HUNTSVILLE, Ala., July 31 /PRNewswire-FirstCall/ -- ITC^DeltaCom, Inc. (BULLETIN BOARD: ITCD) , a leading provider of integrated communications services to customers in the southeastern United States, today announced that it has completed its previously announced debt and equity financing transactions. The transactions completely refinance or retire substantially all of the Company's outstanding funded debt, reduce annual borrowing costs by approximately $25 million and simplify the Company's balance sheet by eliminating all series of previously authorized preferred stock and substantially all related stock warrants.
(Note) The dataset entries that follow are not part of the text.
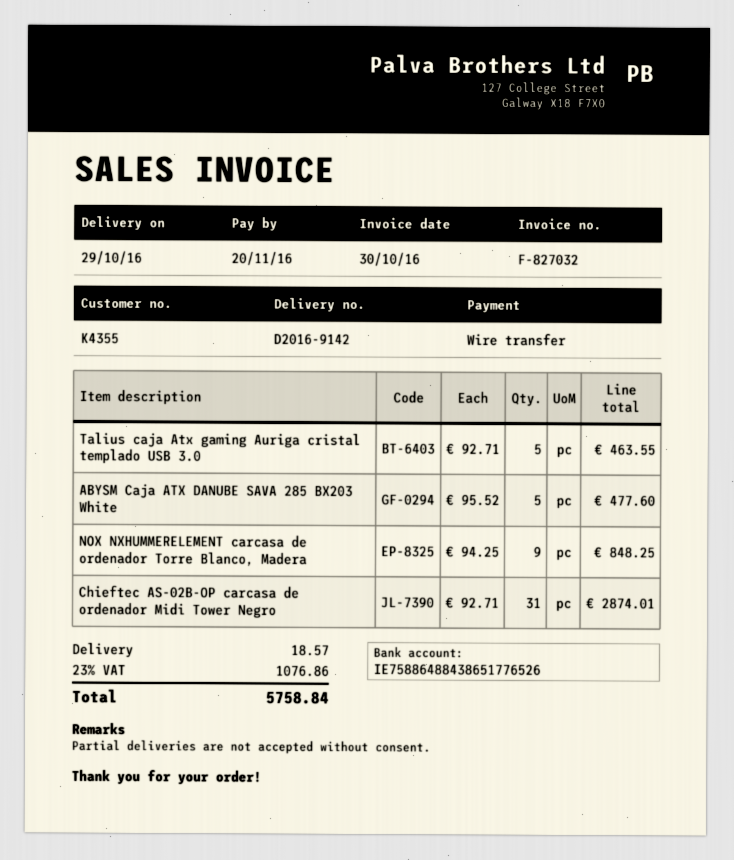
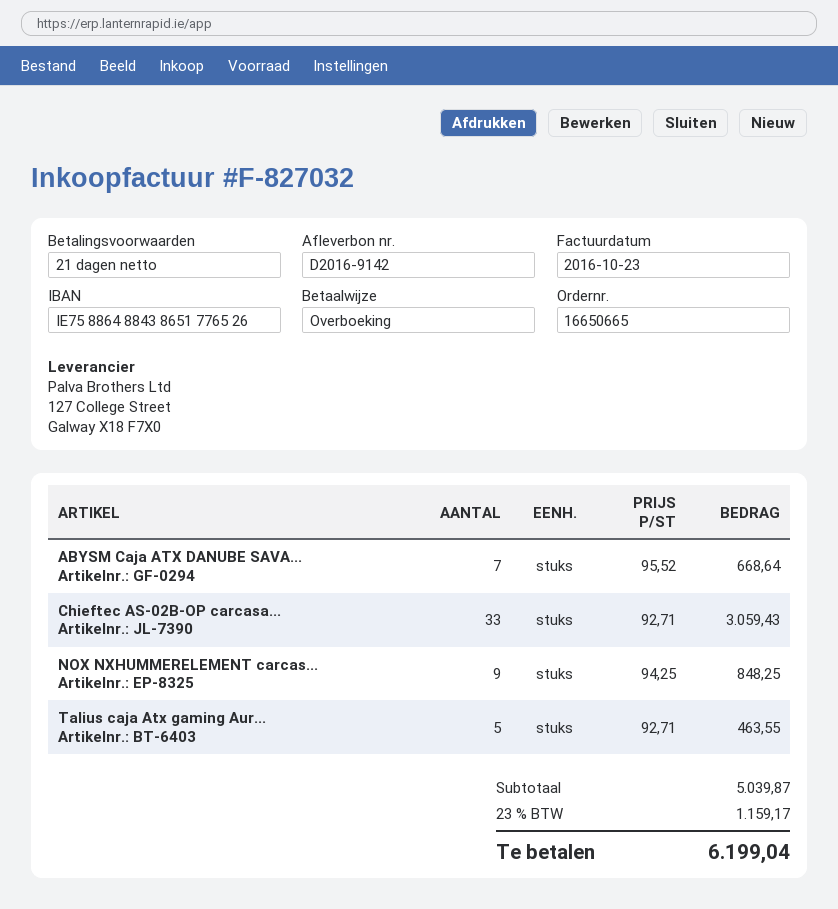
invoice date: 2016-10-30 -> 2016-10-23
ABYSM Caja ATX DANUBE SAVA 285 BX203 White: 5 x 95.52 = 477.60 -> 7 x 95.52 = 668.64
Chieftec AS-02B-OP carcasa de ordenador Midi Tower Negro: 31 x 92.71 = 2874.01 -> 33 x 92.71 = 3059.43
shipping: 18.57 -> none
tax: 23% = 1076.86 -> 23% = 1159.17
total: 5758.84 -> 6199.04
The transactions leave the Company with $305 million of funded first and second lien credit facility debt, a $10 million undrawn revolver and approximately $50 million in unrestricted cash.
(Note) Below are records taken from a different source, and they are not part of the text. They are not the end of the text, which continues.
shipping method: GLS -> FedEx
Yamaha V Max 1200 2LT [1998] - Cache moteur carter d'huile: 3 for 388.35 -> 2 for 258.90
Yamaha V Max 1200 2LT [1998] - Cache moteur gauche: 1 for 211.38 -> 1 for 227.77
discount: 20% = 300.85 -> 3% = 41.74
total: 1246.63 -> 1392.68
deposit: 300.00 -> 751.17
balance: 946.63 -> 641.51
The refinancing and recapitalization transactions include the following principal debt and equity components: (1) the issuance of $240 million of first lien debt in the form of a $230 million syndicated first lien credit facility and a $10 million undrawn revolving credit facility; (2) the issuance of $75 million of second lien debt to investment funds managed by Tennenbaum Capital Partners, LLC ("Tennenbaum"); (3) the exchange of $52.3 million of existing third lien senior notes for a total of approximately 17.3 million shares of common stock, including $23.5 million of notes exchanged by holders affiliated with Welsh Carson, Anderson & Stowe ("Welsh Carson"), the Company's majority shareholder, $25 million of notes exchanged by Tennenbaum and $3.8 million of notes exchanged by other holders; (4) the redemption of half of the Company's outstanding Series A preferred stock for approximately $11 million in cash and the conversion of the remainder into approximately 1.75 million shares of common stock; (5) the conversion or exchange of the Company's Series B preferred stock and substantially all outstanding stock warrants into and for approximately 22.2 million shares of common stock; (6) the purchase by Welsh Carson of approximately 6.9 million shares of common stock for $21 million; and (7) the purchase by certain institutional shareholders, including H Partners LP, Joshua Tree Capital Partners, LP and Trace Partners, LP, of $41.2 million of a new series of convertible redeemable preferred stock at a purchase price of $100 per share.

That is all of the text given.